Swiss officials are continuing to send hundreds of migrants entering from Austria onwards to Basel on the border with France and Germany, according to a report in the NZZ newspaper on Sunday, citing police in St Gallen Canton.
"We are formally allowing onward travel," the newspaper quoted a police officer as saying.
Andrea Lindholz, a spokesperson for the opposition conservative parties in the German parliament, expressed criticism in the same newspaper.
"If these reports are true, Switzerland is pursuing a policy of merely waving people through," she said. National egoism was harming Europe's Schengen free travel area, of which all three countries are members, Lindholz said.
Switzerland's television magazine Rundschau revealed at the beginning of October that the national rail company, the SBB, was providing special carriages for migrants entering the country from Austria through the border town of Buchs in St Gallen Canton.

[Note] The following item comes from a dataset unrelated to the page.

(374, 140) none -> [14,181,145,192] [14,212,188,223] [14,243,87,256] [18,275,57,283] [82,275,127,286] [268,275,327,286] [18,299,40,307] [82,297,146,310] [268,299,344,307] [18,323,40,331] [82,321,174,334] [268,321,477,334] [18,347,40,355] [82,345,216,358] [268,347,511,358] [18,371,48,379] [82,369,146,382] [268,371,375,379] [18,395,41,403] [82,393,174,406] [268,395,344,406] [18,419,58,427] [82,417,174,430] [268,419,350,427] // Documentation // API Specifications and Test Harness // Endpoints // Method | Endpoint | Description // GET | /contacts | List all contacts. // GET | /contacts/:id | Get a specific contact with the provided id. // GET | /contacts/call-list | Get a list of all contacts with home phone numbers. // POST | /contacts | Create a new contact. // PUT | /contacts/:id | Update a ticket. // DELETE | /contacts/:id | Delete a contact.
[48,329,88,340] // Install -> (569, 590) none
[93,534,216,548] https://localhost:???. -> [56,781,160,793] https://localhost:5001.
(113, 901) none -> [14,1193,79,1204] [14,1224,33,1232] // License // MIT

The migrants were then travelling to Basel via Zurich.
Lindholz said the SBB was effectively facilitating illegal entry into Germany and called for the Swiss authorities to intervene. "Switzerland must fulfil its obligations as a member of the Schengen Area and act against illegal migrants," she said.
A spokesperson for the Swiss state secretariat for migration said there was no legal basis for detaining the migrants, and before proceedings under the European Union's Dublin Regulation could be completed, they would long since have travelled on.
"No Dublin procedure can be implemented for persons who are no longer present," the spokesperson said.